-- Opening Marker --

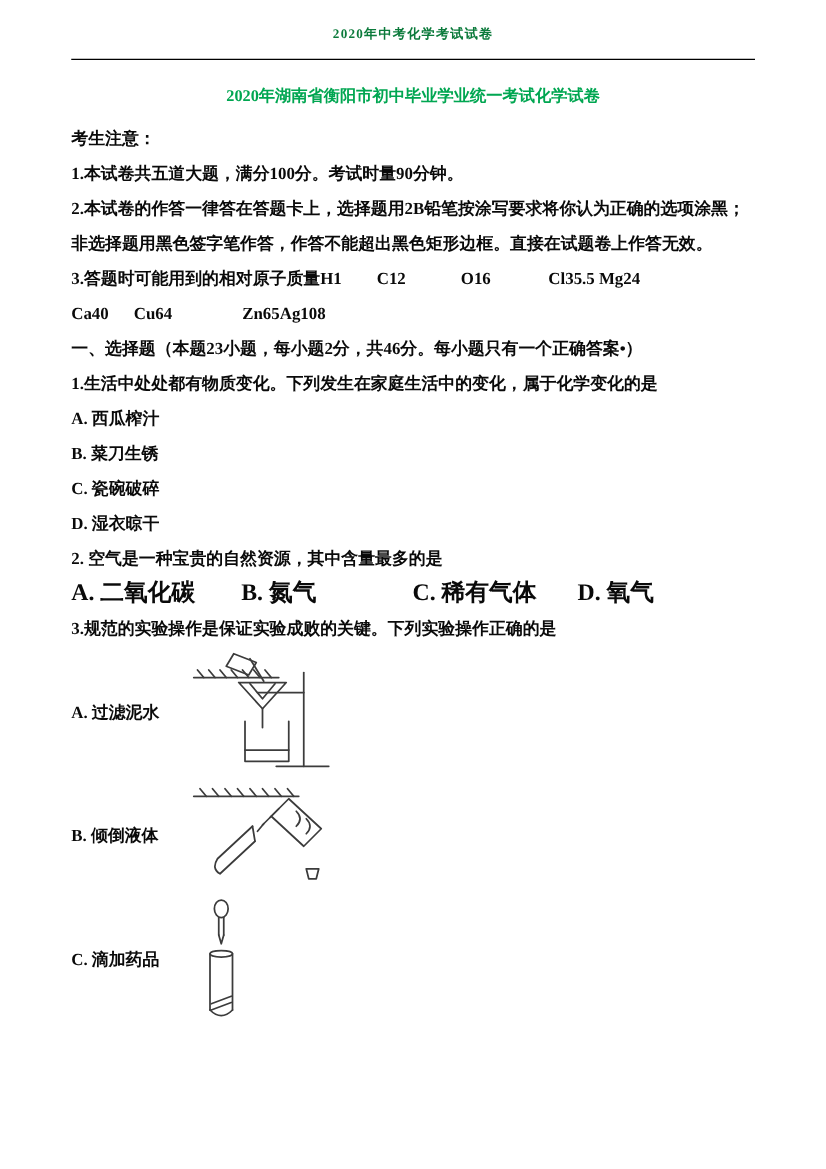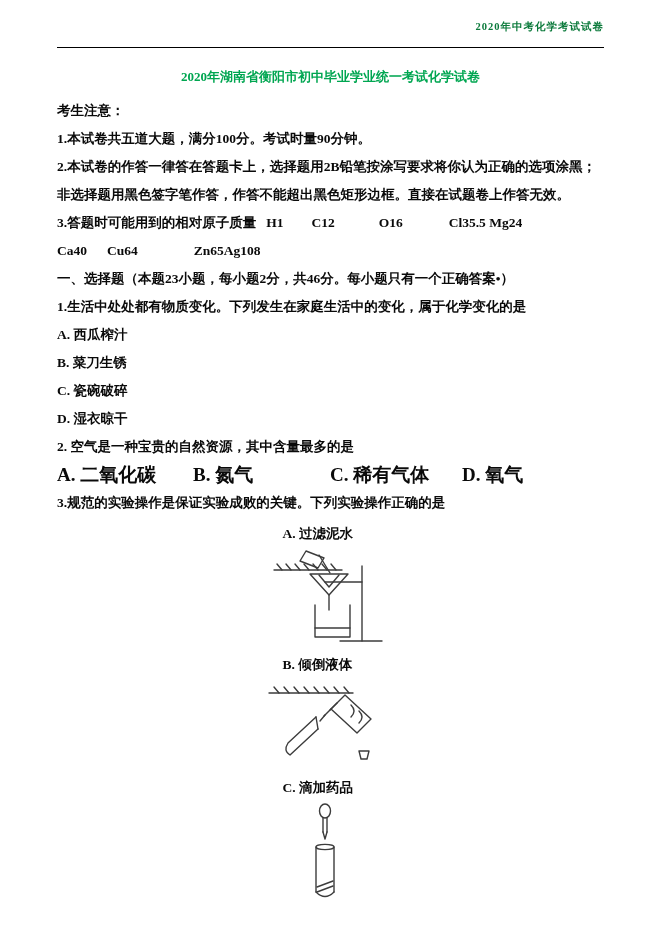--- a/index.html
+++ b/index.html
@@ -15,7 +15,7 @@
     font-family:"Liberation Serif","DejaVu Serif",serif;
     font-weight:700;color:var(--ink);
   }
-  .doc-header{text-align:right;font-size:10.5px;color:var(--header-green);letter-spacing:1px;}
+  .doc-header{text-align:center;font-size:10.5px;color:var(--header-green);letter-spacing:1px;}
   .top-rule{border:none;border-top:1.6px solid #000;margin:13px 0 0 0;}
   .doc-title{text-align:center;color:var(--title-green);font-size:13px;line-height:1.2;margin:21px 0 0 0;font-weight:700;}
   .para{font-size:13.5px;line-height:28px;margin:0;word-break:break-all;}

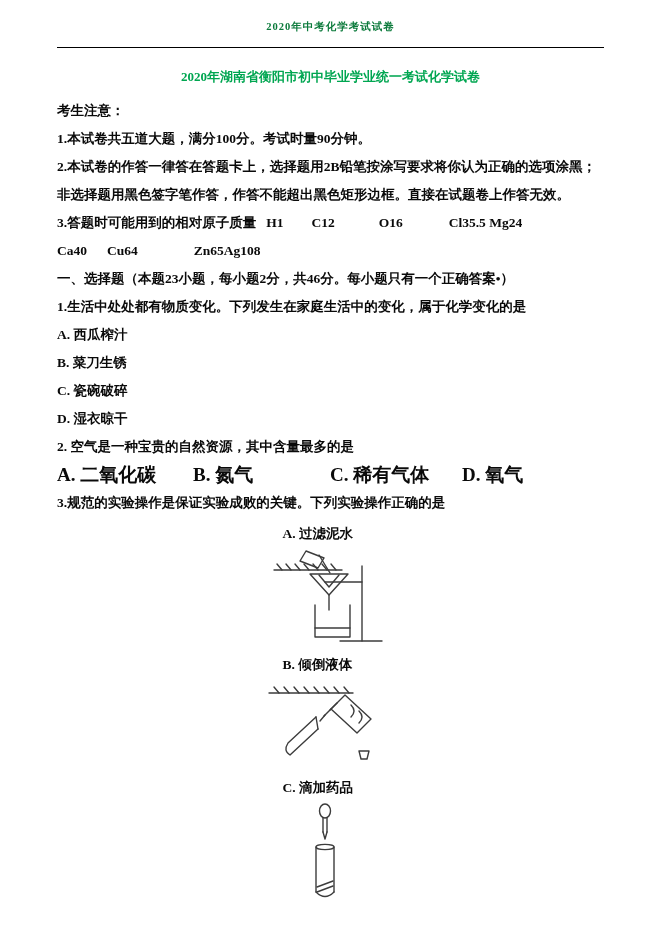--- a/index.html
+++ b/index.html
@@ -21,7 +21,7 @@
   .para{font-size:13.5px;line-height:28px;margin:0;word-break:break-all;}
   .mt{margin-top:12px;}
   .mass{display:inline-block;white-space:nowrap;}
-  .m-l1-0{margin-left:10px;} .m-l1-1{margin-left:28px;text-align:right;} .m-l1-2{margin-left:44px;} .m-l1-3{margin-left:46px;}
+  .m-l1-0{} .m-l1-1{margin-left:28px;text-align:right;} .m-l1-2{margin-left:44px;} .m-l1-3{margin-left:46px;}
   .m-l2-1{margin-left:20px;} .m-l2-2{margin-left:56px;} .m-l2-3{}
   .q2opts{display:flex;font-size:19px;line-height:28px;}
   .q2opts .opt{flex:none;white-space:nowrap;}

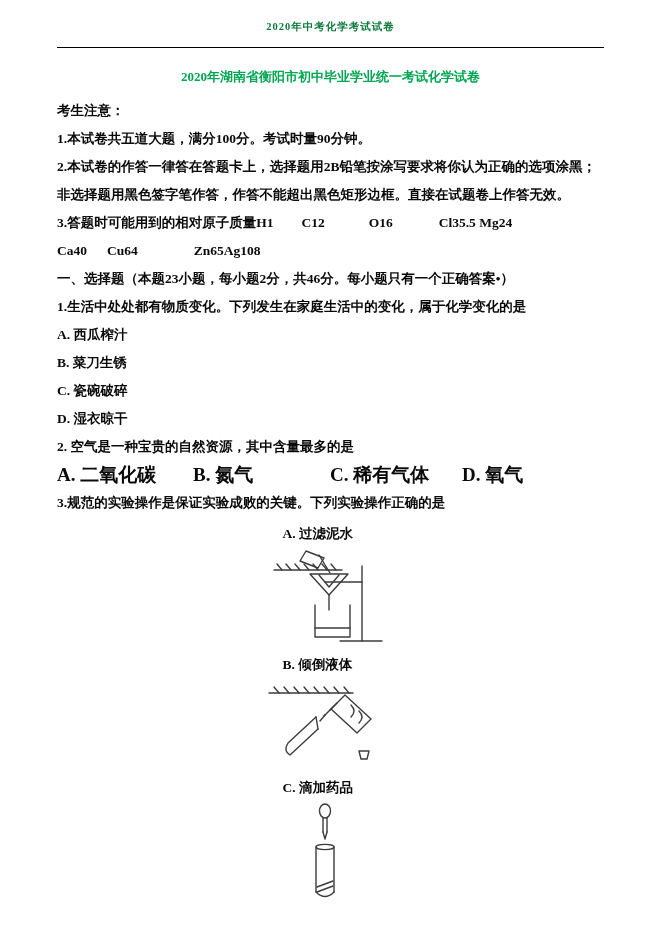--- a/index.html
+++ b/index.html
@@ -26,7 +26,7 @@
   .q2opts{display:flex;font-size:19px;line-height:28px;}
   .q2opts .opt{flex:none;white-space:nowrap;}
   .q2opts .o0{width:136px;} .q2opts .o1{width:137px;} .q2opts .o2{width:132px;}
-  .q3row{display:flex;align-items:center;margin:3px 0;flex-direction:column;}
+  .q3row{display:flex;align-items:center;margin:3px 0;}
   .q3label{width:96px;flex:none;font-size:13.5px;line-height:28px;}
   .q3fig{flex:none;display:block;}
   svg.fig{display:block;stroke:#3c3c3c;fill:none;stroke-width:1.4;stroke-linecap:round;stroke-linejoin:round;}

-- Closing Marker --
-- Opening Marker --

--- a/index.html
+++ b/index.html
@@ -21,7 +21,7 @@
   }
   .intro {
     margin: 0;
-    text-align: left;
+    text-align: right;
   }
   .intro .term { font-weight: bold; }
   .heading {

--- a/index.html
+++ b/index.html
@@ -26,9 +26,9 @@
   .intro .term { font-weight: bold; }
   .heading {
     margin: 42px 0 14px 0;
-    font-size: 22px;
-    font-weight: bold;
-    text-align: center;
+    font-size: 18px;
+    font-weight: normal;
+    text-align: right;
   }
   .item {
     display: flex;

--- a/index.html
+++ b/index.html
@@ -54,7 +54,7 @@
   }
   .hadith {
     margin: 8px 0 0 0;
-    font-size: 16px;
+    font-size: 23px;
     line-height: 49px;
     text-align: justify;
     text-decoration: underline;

-- Closing Marker --

Exercise requirements ▸
Could you restate word for word the lines above from the one containing "margin: 42px 0 14px 0;" through the one containing "text-decoration: underline;", both included, and nothing else?

The answer ▸
     margin: 42px 0 14px 0;
-    font-size: 22px;
-    font-weight: bold;
-    text-align: center;
+    font-size: 18px;
+    font-weight: normal;
+    text-align: right;
   }
   .item {
     display: flex;

--- a/index.html
+++ b/index.html
@@ -54,7 +54,7 @@
   }
   .hadith {
     margin: 8px 0 0 0;
-    font-size: 16px;
+    font-size: 23px;
     line-height: 49px;
     text-align: justify;
     text-decoration: underline;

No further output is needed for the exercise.